** PROVIDED INFORMATION follows **

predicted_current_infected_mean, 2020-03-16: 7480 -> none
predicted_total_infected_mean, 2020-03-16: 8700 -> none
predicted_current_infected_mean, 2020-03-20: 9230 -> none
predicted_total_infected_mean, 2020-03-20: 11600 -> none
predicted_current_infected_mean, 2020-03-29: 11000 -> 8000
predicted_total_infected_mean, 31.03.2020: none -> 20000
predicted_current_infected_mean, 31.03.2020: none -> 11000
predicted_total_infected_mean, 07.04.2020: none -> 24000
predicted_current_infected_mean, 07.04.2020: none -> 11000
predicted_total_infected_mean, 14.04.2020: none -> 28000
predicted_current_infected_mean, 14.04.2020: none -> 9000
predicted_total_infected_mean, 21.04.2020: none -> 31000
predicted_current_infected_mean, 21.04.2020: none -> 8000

** End of PROVIDED INFORMATION **

DESCRIPTION OF THE TASK:
Looking at the data above, how many lines hold the string "none"? Reply with only the number.

RESPONSE AREA:
12